Like many tech companies, Amazon has experimented with machine learning (ML) techniques to improve its recruiting process. But according to a new Reuters report, the company hit a huge snag a few years ago: Its algorithms began preferring male applicants. Reuters based its report on five anonymous sources, who said that Amazon’s ML-based tool rated candidates on a scale of one to five stars. The tool’s algorithms analyzed 10 years’ worth of résumés and assumed that, because the majority of applicants were male, males were preferable hires. As a result, it began downgrading any mention of “women” or “women’s” in résumés. “Amazon edited the programs to make them neutral to these particular terms,” Reuters added. “But that was no guarantee that the machines would not devise other ways of sorting candidates that could prove discriminatory, the people said.” Eventually, Amazon decided to dissolve the team behind the project. If you’re involved in tech, you know that machine learning is having a bit of a moment. Hiring for machine-learning positions is on the rise in major tech hubs such as Silicon Valley and New York City, and machine-learning experts are pulling down very hefty salaries (comfortably in the six figures per year, in many cases). That sort of heady activity can lead even the most cynical technologists to believe that machine learning models can solve even the most intractable problems. But ML and A.I. are yet another case of “garbage in, garbage out,” especially if the core datasets are noisy.

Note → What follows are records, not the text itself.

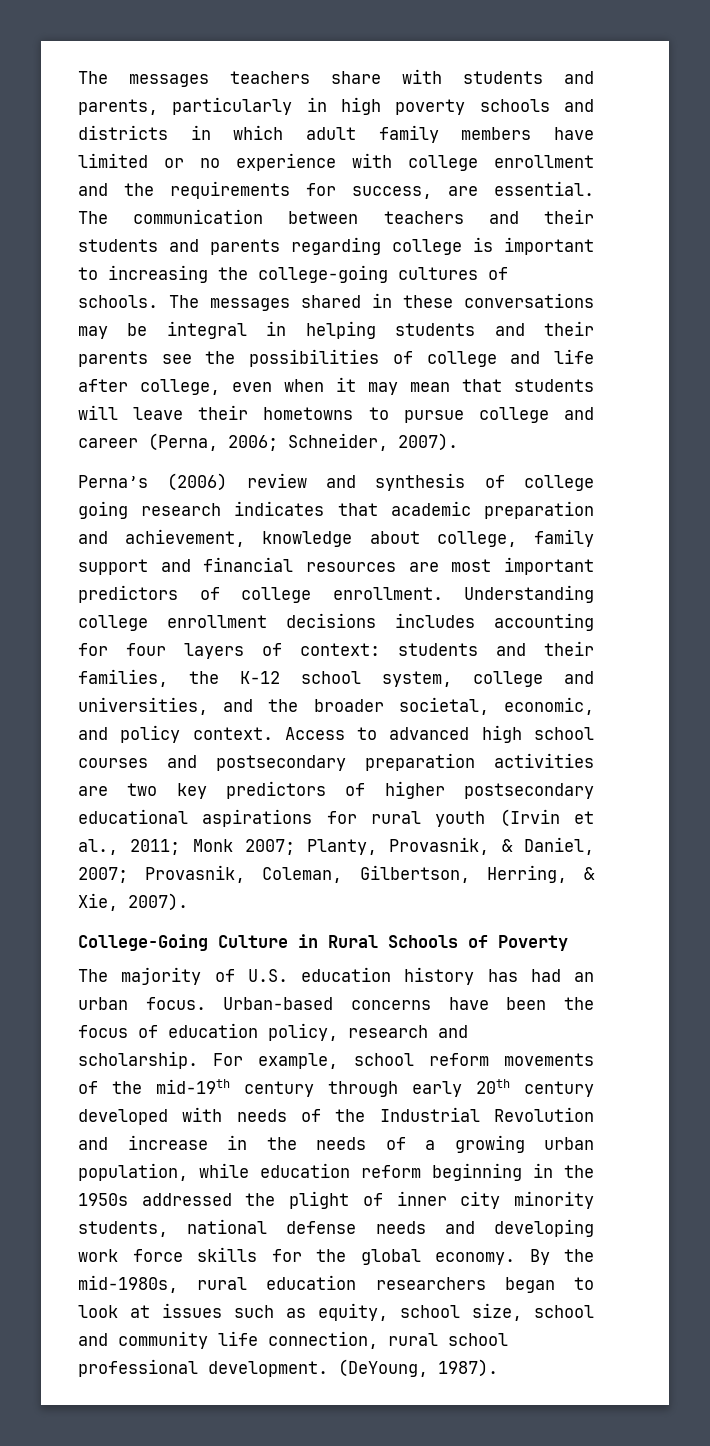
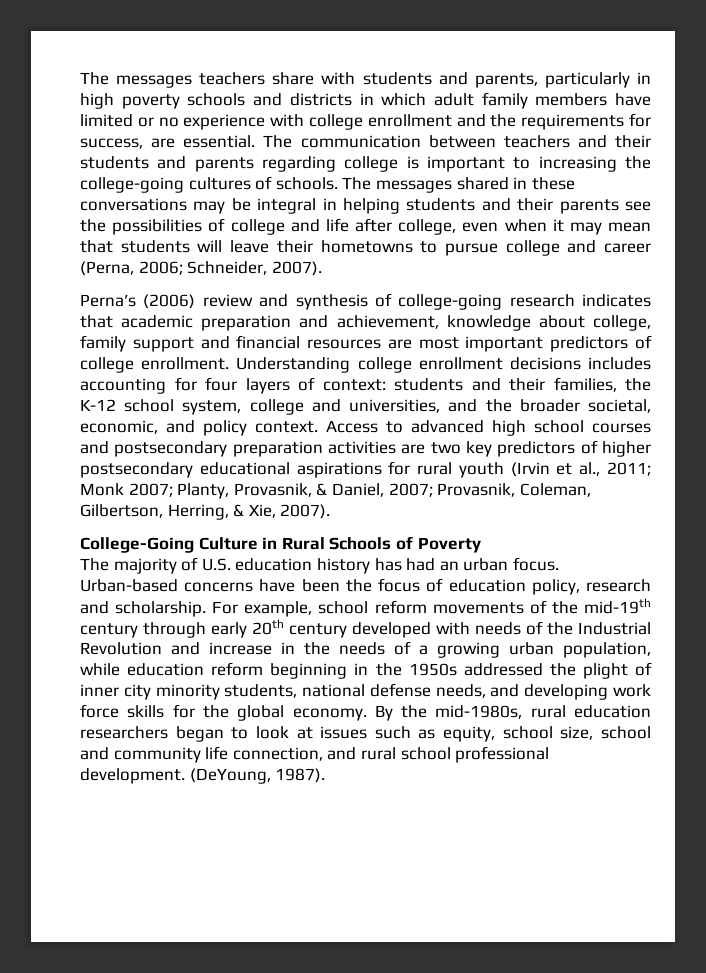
- Perna’s (2006) review and synthesis of college going research indicates that academic preparation and achievement, knowledge about college, family support and financial resources are most important predictors of college enrollment.
+ Perna’s (2006) review and synthesis of college-going research indicates that academic preparation and achievement, knowledge about college, family support and financial resources are most important predictors of college enrollment.
- For example, school reform movements of the mid-19th century through early 20th century developed with needs of the Industrial Revolution and increase in the needs of a growing urban population, while education reform beginning in the 1950s addressed the plight of inner city minority students, national defense needs and developing work force skills for the global economy.
+ For example, school reform movements of the mid-19th century through early 20th century developed with needs of the Industrial Revolution and increase in the needs of a growing urban population, while education reform beginning in the 1950s addressed the plight of inner city minority students, national defense needs, and developing work force skills for the global economy.
- By the mid-1980s, rural education researchers began to look at issues such as equity, school size, school and community life connection, rural school professional development.
+ By the mid-1980s, rural education researchers began to look at issues such as equity, school size, school and community life connection, and rural school professional development.

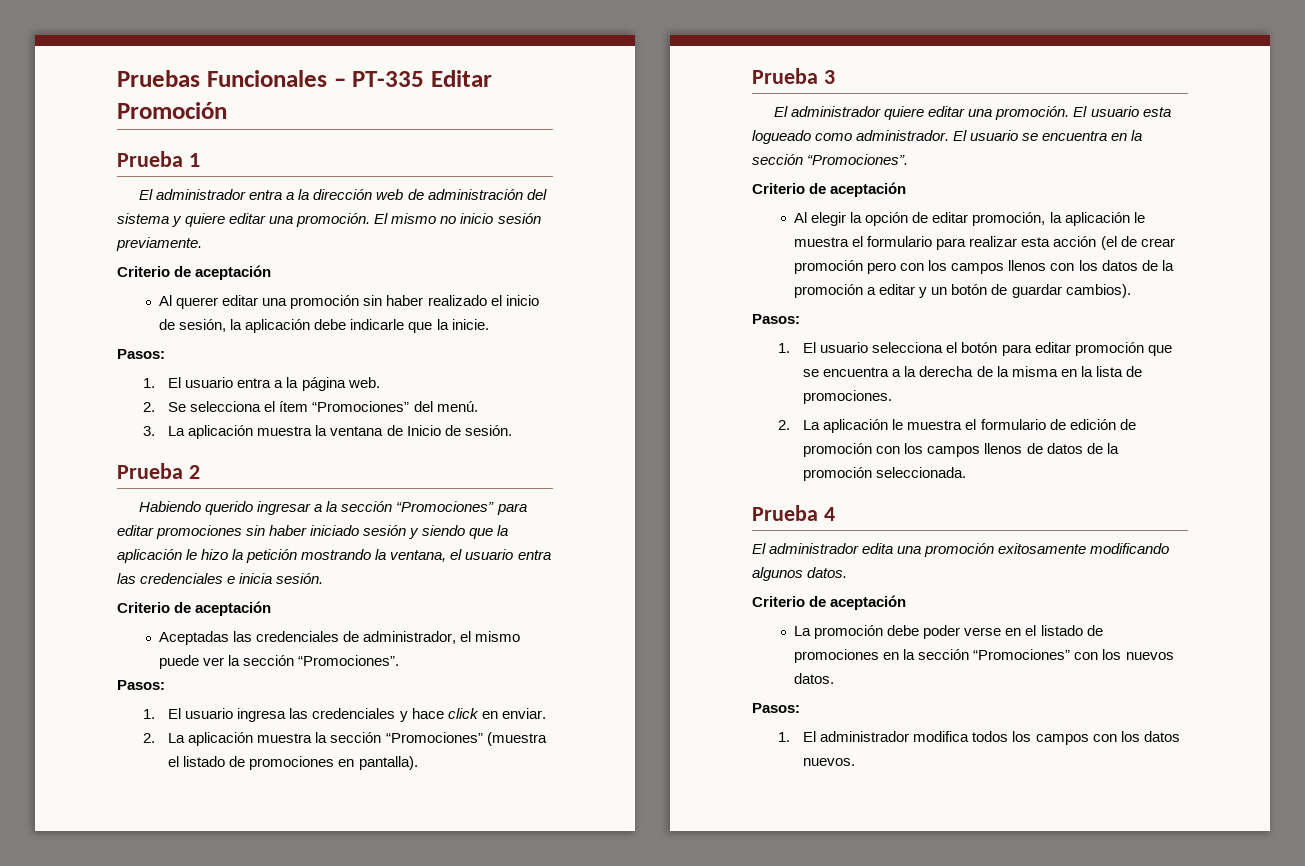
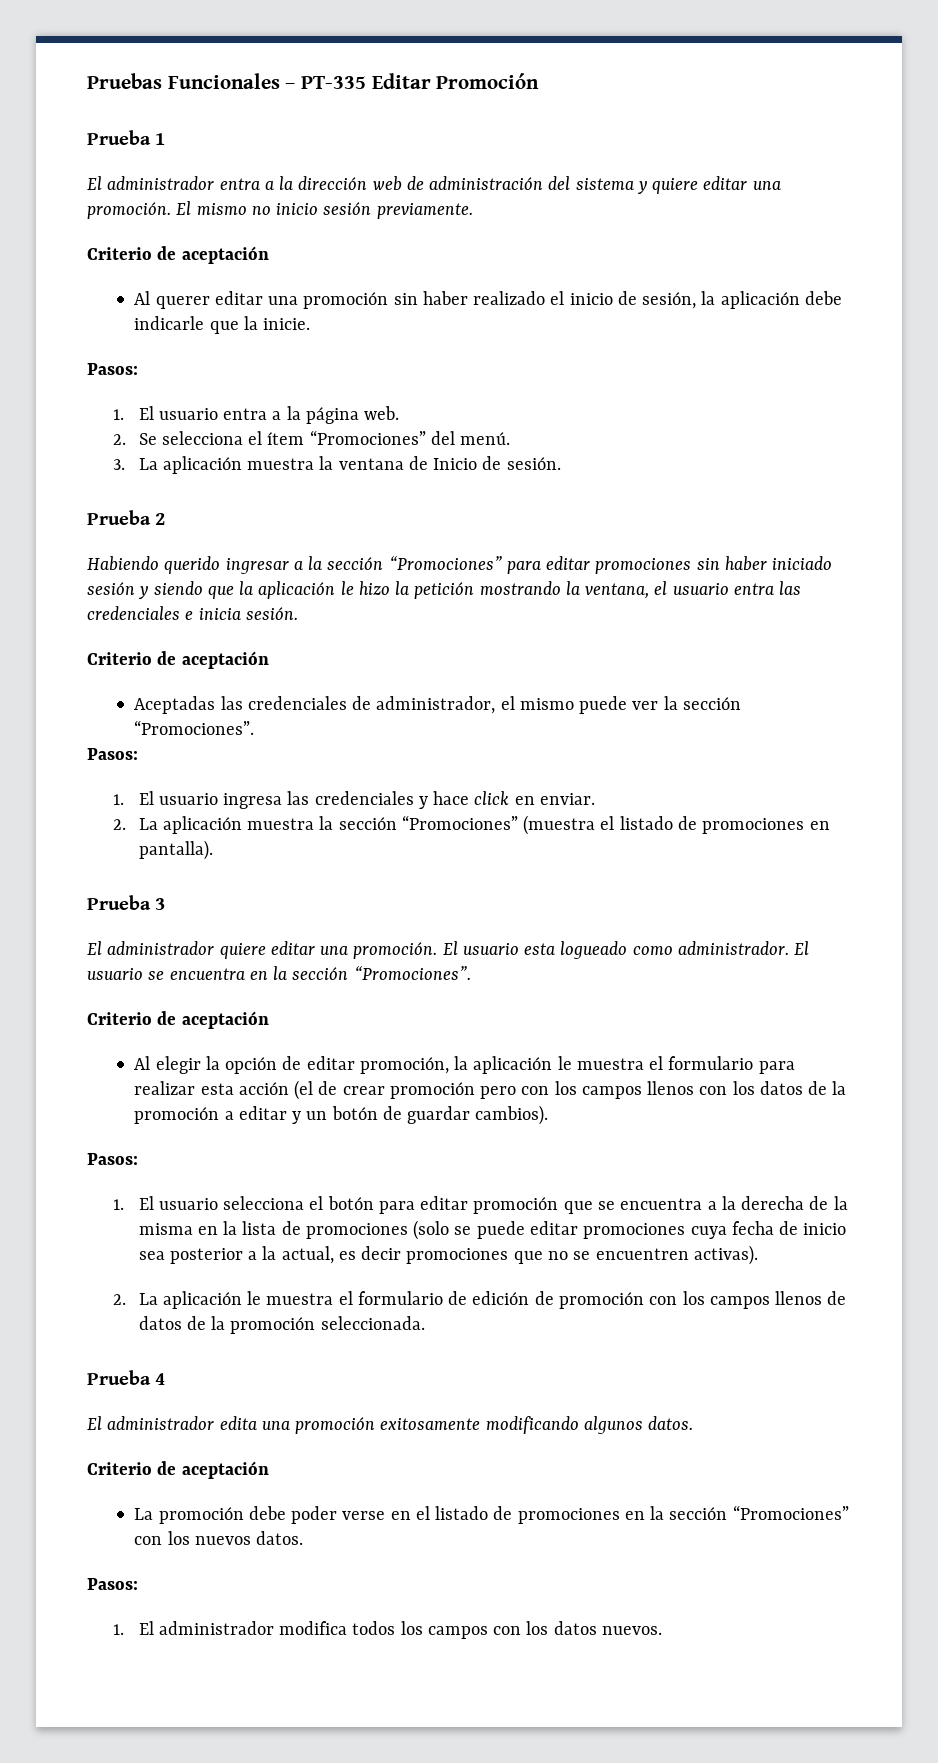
- 1. El usuario selecciona el botón para editar promoción que se encuentra a la derecha de la misma en la lista de promociones.
+ 1. El usuario selecciona el botón para editar promoción que se encuentra a la derecha de la misma en la lista de promociones (solo se puede editar promociones cuya fecha de inicio sea posterior a la actual, es decir promociones que no se encuentren activas).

That places a market premium on data scientists and data analysts who know how to wrangle massive amounts of data, and study the output from ML models to ensure it’s what the company actually wants. For companies and tech pros alike, there’s a huge lesson in Amazon’s experience. Machine-learning platforms are shiny and cool, but they’re as fallible as anything else. Even the most learned tech pros should take some caution when evaluating models and outputs.